L’objectif, désormais, est d’aller au-delà de la démonstration physique pour intégrer directement des qubits dans ce type d’architecture. L’enjeu sera alors de vérifier si cette bande interdite d’énergie peut réellement améliorer la stabilité des états quantiques en conditions réelles. Car si cette protection fonctionne comme espéré, elle pourrait offrir une couche supplémentaire de défense contre les perturbations extérieures, sans alourdir excessivement la complexité des circuits.

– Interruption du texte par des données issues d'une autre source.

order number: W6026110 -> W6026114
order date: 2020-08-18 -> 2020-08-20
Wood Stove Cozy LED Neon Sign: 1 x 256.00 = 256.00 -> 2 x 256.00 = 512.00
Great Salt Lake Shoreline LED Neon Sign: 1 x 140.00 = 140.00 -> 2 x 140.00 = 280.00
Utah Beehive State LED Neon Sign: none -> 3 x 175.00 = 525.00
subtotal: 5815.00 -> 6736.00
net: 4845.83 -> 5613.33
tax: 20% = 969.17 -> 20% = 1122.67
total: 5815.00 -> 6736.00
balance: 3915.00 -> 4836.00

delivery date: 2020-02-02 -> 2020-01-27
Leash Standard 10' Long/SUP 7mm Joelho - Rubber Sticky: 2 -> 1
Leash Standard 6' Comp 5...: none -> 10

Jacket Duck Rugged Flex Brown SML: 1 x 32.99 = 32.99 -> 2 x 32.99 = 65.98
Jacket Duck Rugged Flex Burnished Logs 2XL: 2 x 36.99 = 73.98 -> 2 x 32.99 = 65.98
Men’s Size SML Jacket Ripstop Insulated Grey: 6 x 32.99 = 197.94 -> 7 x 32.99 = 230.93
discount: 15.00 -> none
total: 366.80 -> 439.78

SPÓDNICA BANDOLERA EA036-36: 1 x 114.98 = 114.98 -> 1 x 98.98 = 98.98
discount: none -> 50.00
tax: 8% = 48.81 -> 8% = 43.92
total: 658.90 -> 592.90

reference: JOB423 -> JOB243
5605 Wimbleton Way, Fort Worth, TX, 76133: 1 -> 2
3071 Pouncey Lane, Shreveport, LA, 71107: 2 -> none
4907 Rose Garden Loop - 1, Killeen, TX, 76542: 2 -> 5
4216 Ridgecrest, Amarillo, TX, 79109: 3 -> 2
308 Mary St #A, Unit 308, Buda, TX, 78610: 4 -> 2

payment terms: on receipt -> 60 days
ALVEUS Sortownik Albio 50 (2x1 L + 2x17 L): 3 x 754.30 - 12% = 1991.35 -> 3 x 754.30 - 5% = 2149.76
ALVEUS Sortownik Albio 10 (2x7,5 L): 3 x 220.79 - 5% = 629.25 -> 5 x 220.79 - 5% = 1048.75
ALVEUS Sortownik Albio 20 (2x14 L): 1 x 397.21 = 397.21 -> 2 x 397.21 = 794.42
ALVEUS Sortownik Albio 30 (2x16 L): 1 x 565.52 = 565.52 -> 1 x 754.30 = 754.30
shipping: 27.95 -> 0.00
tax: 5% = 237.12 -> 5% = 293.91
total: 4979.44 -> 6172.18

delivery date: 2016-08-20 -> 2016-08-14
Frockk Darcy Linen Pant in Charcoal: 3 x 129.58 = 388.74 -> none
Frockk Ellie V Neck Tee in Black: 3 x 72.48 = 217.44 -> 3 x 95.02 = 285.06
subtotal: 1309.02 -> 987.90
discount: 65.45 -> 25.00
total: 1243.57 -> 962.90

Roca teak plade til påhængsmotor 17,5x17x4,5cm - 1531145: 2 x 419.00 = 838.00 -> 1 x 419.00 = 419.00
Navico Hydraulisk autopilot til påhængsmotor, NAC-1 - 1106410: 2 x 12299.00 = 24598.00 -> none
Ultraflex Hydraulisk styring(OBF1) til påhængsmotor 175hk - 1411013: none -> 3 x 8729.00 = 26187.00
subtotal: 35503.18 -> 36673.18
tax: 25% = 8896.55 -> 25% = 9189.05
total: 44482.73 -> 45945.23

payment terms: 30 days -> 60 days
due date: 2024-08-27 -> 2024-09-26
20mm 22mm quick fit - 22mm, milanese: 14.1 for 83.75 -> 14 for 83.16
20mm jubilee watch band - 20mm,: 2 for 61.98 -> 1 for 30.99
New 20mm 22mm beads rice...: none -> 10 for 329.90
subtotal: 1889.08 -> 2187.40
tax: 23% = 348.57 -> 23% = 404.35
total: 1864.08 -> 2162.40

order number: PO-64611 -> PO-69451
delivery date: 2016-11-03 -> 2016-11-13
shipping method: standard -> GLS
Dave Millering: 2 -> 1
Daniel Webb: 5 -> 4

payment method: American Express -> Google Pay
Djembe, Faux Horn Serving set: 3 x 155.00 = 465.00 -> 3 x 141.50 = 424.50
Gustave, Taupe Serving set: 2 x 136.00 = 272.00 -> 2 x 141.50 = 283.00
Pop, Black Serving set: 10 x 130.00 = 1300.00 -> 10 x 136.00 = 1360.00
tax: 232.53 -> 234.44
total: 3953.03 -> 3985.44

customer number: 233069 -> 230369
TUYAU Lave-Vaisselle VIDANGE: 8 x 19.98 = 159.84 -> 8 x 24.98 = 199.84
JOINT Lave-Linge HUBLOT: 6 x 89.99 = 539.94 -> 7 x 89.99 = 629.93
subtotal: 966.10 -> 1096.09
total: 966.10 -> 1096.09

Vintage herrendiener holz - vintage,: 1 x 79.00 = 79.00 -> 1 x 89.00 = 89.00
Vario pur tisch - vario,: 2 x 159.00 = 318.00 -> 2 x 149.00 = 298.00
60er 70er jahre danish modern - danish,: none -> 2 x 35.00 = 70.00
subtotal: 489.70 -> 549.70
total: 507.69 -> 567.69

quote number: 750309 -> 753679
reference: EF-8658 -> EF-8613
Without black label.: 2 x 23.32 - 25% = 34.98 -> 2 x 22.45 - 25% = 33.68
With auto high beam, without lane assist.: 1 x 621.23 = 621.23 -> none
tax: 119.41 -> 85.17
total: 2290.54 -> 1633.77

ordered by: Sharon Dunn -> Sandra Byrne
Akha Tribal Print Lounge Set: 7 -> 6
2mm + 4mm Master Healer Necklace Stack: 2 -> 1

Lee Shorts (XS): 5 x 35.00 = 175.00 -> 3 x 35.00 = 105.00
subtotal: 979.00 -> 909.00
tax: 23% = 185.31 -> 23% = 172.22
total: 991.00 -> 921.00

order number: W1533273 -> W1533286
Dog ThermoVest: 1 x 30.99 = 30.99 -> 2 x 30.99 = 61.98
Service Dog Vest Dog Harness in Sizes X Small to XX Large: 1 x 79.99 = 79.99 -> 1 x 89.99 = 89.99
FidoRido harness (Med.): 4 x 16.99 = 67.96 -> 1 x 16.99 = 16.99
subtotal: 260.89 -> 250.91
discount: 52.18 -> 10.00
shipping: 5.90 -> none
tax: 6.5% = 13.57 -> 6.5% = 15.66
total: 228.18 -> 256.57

Cette approche s’inscrit pleinement dans la vision de C12 depuis ses débuts : miser sur la qualité intrinsèque des qubits plutôt que sur une simple course au volume. « Plus le qubit physique est bon, moins on a besoin de qubits pour faire un qubit logique », note le chercheur. Mais au-delà du cas spécifique des nanotubes de carbone, cette avancée pourrait également profiter à l’ensemble de l’écosystème quantique. « Le principe est le même pour tous les matériaux : silicium, germanium ou autres », souligne Matthieu Delbecq.

Bien sûr, cela ne signifie pas que l’ordinateur quantique universel est imminent. Le chemin reste long, et de nombreux défis doivent encore être relevés avant d’atteindre des machines capables d’exécuter des applications concrètes à grande échelle. Mais en validant cette étape, les chercheurs se rapprochent un peu plus de qubits plus fiables, et donc d’une technologie réellement fonctionnelle, et révolutionnaire.

  • Des chercheurs français, dont une partie émane de la startup C12, viennent de publier une avancée majeure pour mieux protéger les qubits du bruit quantique.
  • Leur approche pourrait limiter la décohérence, l’un des principaux freins à des machines réellement fiables.
  • Une étape clé qui rapproche progressivement l’ordinateur quantique d’applications concrètes.